Float like a butterfly, sting like a bee
Gabriel Trigueiro
“Enxame” (“Swarm”, Amazon Prime, 2023) é uma minissérie em sete episódios que o Donald Glover criou depois de “Atlanta” – e se depois dessa frase você não caiu no chão, dançou um break e falou em línguas, desculpa: mas o seu caso é sério. “Enxame”, aliás, não é criação apenas de Glover, mas também de Janine Nabers (roteirista e produtora executiva de “Atlanta”). É uma série sobre Dre, personagem interpretada por Dominique Fishback, uma jovem obcecada por Ni’Jah, uma diva pop claramente inspirada em Beyoncé.
“Enxame” tem elementos de terror oitentista, “Carrie - A Estranha” é a referência mais óbvia, mas também de sexploitation e de grindhouse e dos filmes do Russ Meyer, por exemplo. “Enxame”, em resumo, é a série que o Tarantino gostaria de ter filmado, se ele fizesse TV e se fosse negro.
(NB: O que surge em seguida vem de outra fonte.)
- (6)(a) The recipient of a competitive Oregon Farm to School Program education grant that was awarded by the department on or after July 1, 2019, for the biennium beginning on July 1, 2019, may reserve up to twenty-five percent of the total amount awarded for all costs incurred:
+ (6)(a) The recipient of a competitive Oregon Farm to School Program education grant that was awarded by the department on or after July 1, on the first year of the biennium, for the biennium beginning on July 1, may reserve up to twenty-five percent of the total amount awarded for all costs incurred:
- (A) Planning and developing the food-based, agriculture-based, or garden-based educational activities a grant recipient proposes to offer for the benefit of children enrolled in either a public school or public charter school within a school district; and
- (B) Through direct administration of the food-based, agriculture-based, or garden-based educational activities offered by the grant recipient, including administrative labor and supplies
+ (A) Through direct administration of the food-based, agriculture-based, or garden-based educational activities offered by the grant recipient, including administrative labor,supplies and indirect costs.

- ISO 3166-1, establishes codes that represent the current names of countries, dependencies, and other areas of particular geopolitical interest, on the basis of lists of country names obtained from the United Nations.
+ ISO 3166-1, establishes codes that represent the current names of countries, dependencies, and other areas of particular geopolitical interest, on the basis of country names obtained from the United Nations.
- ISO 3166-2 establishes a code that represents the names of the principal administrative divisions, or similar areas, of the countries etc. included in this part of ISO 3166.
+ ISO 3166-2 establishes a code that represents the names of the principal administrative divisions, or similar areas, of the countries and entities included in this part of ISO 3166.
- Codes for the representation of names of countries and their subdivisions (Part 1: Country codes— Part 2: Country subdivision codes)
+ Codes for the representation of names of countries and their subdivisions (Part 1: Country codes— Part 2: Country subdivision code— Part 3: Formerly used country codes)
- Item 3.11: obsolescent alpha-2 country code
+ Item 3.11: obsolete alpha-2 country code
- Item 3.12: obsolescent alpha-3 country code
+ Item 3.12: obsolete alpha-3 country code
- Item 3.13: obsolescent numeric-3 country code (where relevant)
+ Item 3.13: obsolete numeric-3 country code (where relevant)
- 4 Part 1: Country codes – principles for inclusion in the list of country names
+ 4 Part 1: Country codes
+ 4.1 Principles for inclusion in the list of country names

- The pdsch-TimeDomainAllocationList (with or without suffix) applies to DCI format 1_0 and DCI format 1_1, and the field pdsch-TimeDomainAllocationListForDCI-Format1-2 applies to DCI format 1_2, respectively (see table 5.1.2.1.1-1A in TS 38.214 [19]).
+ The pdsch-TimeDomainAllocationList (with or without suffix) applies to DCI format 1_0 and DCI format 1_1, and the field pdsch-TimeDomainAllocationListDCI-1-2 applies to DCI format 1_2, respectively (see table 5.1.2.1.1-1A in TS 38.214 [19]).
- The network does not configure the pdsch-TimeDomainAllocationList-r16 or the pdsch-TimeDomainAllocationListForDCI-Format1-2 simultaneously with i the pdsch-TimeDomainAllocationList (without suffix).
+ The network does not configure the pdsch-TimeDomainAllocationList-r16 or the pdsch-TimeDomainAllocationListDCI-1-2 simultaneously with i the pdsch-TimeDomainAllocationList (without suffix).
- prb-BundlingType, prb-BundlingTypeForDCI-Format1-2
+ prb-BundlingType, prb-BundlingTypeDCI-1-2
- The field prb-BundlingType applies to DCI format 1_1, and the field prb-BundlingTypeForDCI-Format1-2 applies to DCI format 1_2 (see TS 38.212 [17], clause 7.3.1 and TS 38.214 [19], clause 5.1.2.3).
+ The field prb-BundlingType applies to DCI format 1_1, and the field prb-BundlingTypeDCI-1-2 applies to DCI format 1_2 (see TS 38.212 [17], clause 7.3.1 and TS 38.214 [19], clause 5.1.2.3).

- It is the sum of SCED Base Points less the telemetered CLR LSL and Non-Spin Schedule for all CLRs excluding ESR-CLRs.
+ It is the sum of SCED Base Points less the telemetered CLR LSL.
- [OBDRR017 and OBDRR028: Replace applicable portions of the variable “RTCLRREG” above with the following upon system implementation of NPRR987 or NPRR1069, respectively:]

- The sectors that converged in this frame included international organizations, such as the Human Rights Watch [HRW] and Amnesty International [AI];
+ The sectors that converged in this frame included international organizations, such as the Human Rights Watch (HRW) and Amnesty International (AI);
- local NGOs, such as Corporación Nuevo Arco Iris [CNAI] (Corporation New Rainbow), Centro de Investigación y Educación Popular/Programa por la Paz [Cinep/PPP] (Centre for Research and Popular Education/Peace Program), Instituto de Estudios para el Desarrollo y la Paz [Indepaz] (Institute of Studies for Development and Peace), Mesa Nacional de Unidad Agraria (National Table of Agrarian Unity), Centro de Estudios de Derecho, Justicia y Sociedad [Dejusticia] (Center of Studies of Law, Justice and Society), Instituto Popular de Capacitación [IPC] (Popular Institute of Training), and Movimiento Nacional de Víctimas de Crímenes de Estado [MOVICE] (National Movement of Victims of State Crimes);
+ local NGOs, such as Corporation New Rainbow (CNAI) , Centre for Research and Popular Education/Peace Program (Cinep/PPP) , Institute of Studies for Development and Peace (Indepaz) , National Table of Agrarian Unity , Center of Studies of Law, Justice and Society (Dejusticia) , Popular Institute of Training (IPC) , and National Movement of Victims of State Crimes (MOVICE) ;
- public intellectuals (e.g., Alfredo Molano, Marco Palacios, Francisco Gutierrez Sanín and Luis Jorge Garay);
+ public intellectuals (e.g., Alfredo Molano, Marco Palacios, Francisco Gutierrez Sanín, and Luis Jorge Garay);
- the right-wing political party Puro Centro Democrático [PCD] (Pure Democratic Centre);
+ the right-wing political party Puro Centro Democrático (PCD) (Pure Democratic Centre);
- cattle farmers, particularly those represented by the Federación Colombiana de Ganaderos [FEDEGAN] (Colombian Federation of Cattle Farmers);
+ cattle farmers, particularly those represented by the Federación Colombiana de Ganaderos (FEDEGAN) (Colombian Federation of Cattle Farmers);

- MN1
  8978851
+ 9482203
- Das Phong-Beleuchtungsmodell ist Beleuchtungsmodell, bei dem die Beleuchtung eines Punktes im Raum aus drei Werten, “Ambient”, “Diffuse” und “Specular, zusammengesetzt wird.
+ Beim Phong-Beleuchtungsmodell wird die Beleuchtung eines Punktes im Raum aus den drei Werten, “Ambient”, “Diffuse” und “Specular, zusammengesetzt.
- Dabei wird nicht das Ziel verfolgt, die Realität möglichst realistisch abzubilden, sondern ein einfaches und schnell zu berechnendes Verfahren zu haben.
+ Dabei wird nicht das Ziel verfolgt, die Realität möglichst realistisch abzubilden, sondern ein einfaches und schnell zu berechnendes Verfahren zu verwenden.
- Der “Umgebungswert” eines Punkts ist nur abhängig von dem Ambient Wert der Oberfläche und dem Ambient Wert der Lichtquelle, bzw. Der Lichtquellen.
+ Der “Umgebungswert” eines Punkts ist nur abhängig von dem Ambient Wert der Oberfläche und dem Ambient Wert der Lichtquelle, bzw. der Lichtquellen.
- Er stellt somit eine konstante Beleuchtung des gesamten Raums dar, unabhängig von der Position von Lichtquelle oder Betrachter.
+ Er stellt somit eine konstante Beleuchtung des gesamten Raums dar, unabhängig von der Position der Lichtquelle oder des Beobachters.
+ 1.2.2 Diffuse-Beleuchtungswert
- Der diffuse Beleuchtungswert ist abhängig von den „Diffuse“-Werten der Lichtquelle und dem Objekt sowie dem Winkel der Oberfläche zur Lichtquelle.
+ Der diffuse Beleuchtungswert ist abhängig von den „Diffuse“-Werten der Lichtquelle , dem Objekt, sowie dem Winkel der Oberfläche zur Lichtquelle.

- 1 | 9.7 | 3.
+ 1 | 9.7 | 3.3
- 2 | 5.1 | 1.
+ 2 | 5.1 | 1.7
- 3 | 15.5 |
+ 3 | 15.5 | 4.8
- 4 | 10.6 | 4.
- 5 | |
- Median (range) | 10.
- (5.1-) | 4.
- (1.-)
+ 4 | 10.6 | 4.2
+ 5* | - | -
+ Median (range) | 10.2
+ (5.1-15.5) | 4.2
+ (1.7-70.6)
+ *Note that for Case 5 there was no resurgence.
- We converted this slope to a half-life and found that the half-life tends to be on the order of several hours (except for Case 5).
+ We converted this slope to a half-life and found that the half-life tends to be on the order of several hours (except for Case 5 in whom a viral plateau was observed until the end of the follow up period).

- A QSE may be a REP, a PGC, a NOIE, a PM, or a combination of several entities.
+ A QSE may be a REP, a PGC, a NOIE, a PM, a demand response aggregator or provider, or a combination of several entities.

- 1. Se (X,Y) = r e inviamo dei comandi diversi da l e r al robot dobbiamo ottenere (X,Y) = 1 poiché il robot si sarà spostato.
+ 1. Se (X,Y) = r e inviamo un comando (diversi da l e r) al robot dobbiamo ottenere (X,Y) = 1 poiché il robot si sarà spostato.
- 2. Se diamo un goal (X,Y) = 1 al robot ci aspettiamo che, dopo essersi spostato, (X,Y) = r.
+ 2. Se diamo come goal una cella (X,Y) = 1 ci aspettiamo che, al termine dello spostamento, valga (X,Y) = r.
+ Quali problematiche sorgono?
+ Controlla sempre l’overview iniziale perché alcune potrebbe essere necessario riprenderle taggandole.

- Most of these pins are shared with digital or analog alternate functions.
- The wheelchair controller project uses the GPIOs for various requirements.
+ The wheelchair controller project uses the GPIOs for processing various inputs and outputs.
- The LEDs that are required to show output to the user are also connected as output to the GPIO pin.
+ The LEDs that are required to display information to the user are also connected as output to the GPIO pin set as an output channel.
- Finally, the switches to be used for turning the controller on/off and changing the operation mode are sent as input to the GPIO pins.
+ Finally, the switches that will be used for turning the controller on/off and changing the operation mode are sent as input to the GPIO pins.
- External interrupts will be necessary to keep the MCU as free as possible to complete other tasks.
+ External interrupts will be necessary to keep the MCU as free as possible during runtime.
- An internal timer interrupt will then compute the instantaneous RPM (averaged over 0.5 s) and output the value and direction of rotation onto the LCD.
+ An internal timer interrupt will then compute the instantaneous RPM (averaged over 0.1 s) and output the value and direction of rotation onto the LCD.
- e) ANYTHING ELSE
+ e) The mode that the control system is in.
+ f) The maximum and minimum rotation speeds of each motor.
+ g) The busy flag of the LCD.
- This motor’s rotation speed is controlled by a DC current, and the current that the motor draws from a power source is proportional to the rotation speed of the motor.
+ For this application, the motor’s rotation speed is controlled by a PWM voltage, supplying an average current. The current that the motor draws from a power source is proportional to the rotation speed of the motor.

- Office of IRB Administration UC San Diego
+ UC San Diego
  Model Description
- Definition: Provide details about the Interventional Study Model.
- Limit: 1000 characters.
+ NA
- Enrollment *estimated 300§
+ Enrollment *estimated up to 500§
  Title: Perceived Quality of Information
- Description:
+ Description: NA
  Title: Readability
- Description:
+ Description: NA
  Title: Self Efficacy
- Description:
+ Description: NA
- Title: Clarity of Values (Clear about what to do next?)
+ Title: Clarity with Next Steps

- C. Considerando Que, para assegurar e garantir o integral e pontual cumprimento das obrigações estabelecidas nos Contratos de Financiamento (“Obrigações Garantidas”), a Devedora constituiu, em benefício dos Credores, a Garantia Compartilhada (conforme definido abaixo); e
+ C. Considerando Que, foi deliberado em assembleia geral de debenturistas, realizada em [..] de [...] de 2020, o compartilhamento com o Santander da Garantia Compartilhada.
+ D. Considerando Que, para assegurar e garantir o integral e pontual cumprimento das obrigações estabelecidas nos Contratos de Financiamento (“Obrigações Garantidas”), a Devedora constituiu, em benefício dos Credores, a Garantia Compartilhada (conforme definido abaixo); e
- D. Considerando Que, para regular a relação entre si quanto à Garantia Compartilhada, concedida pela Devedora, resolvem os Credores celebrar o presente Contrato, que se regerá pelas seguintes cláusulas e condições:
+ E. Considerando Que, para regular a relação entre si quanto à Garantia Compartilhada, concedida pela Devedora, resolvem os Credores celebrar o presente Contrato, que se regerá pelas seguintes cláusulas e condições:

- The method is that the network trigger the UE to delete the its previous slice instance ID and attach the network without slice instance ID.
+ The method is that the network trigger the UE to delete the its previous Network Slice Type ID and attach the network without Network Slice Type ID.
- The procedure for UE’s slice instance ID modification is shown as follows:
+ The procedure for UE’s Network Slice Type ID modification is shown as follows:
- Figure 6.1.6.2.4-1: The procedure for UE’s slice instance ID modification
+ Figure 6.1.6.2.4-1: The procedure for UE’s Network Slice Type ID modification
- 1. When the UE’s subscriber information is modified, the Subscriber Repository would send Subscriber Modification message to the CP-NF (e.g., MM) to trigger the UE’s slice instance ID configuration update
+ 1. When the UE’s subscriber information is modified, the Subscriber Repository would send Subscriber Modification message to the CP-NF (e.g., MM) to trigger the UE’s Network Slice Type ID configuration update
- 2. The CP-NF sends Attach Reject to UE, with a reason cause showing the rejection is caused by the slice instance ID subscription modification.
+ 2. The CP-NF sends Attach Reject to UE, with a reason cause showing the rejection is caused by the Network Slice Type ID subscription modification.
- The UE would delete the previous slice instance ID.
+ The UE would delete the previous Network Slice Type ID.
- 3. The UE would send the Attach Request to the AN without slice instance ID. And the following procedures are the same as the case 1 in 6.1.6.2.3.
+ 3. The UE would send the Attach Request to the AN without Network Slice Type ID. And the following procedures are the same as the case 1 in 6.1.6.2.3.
É bem dirigida pra diabo e as convenções de gênero ora são quebradas, ora reforçadas daquele jeitão, e com o humor completamente dodói e surrealista que só o Donald Glover tem.
“Enxame” é um grande comentário, é claro, sobre cultura de celebridades, solidão e narcisismo na era das redes sociais e da ascendência do algoritmo. Mas também é, a exemplo do que um Jordan Peele tem feito recentemente, mas que é uma tradição muito antiga e interessante, black horror bom pra chuchu e de altíssimo nível. Vai sem medo, família.
Mais ou menos como se Magic e truco tivessem tido um filho dentro do seu celular
João Luis Jr
Sempre fui um grande simpatizante dos jogos de cartas. Seja a bisca que minha avó me ensinou a jogar quando criança, o Magic e o Spellfire da minha adolescência não tão rica de experiências sociais, passando pelo carteado da faculdade e todas as rodas de Uno em churrascos que tanto contribuíram para estremecer amizades, muitas foram as minhas experiências positivas envolvendo algum tipo de baralhinho, em jogos de variados níveis de estratégia e dificuldade, que geraram também variados níveis de agressão e xingamento entre amigos.
Porém conforme a vida adulta se estabelece, as oportunidades para esse tipo de diversão vão se reduzindo. Seja porque se torna mais complicado reunir o grupo de amigo para certas atividades, seja porque você tem medo da reação da sua família caso você mencione novamente a palavra “Magic”, seja porque as outras pessoas que você conhece que jogam cartas direto fazem isso valendo dinheiro e só no mês passado já perderam o valor de meio carro, você vai se vendo cada vez mais distante do simples prazer de uma jogadinha descontraída de cartas.
E é aí que entra o “Marvel Snap”, um joguinho virtual de cartas baseado nos super-heróis da editora do Homem-Aranha e dos X-Men que, apesar de não ter o brilhantismo de conceitos como o “Uno de rinha de galo”, oferece a mistura certa de praticidade (joguinho que roda no celular e você joga pela internet sem precisar reunir 3 amigos na sua casa), estratégia (várias cartinhas, cada um com um poderzinho, que podem ser combinadas de diversas formas) e colecionismo de nerd adolescente (inúmeras variantes da mesma cartinha, se esse for o seu lance).
Está com tempo livre entre reuniões que é grande o bastante pra te entediar mas pequeno demais para fazer algo útil? Está com o celular no transporte público mas não quer acessar nenhuma rede social porque é deprimente demais? Quer estar esperando sua namorada terminar de se vestir e assustar sua parceira gritando “essa botaria Aníbal de Cartago pra mamar”, após vencer uma rodada de jogo de carta com hominho desenhado? “Marvel Snap” é sim a solução para esses problemas - quer dizer, com certeza existem várias outras soluções melhores, mas eu tenho me divertido.